■ RECORDS FOR PROCESSING
=== Begin Enclosure ===

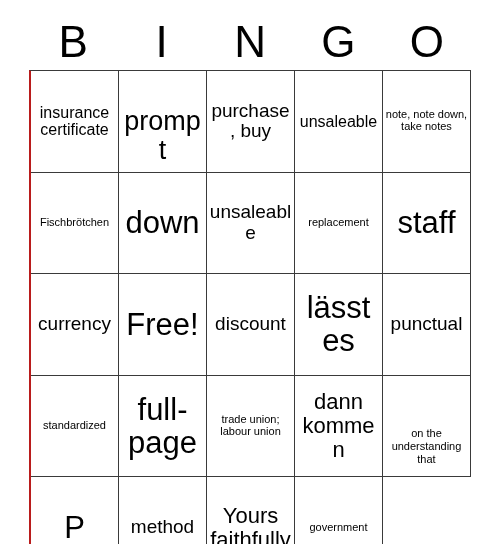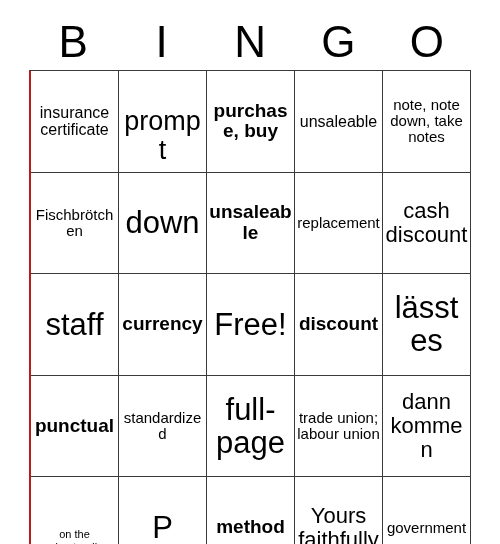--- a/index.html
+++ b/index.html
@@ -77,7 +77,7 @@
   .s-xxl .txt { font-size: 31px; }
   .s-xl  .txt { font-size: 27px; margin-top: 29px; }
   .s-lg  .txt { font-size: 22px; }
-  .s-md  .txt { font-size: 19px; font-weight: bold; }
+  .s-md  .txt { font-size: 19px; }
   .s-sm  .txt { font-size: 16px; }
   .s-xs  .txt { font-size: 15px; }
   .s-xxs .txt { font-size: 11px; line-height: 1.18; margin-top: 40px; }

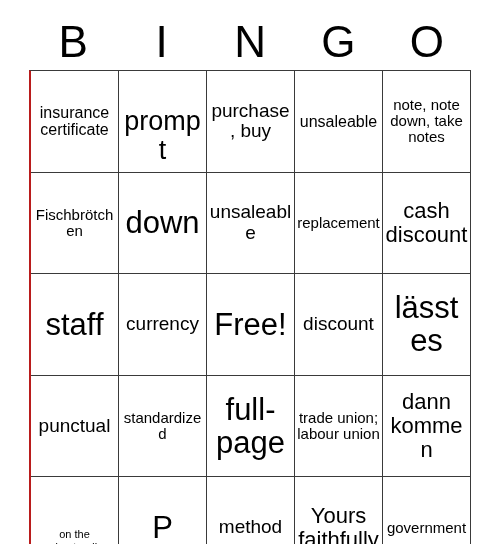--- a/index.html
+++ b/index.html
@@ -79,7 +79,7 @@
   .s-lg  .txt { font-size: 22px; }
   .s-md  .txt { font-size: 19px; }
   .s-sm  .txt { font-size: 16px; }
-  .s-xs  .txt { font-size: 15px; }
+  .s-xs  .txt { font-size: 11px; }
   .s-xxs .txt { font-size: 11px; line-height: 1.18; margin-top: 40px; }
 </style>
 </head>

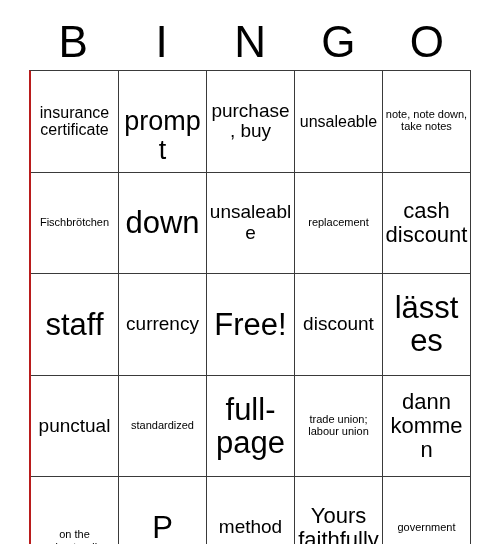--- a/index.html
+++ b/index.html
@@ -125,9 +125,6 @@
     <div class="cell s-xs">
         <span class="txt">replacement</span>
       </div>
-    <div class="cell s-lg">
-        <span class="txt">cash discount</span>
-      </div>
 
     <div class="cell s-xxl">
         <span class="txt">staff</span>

=== End Enclosure ===

■ REQUIRED ACTION
Please reproduce every record exactly, leaving the pictures out.

■ TASK OUTPUT
--- a/index.html
+++ b/index.html
@@ -77,7 +77,7 @@
   .s-xxl .txt { font-size: 31px; }
   .s-xl  .txt { font-size: 27px; margin-top: 29px; }
   .s-lg  .txt { font-size: 22px; }
-  .s-md  .txt { font-size: 19px; font-weight: bold; }
+  .s-md  .txt { font-size: 19px; }
   .s-sm  .txt { font-size: 16px; }
   .s-xs  .txt { font-size: 15px; }
   .s-xxs .txt { font-size: 11px; line-height: 1.18; margin-top: 40px; }

--- a/index.html
+++ b/index.html
@@ -79,7 +79,7 @@
   .s-lg  .txt { font-size: 22px; }
   .s-md  .txt { font-size: 19px; }
   .s-sm  .txt { font-size: 16px; }
-  .s-xs  .txt { font-size: 15px; }
+  .s-xs  .txt { font-size: 11px; }
   .s-xxs .txt { font-size: 11px; line-height: 1.18; margin-top: 40px; }
 </style>
 </head>

--- a/index.html
+++ b/index.html
@@ -125,9 +125,6 @@
     <div class="cell s-xs">
         <span class="txt">replacement</span>
       </div>
-    <div class="cell s-lg">
-        <span class="txt">cash discount</span>
-      </div>
 
     <div class="cell s-xxl">
         <span class="txt">staff</span>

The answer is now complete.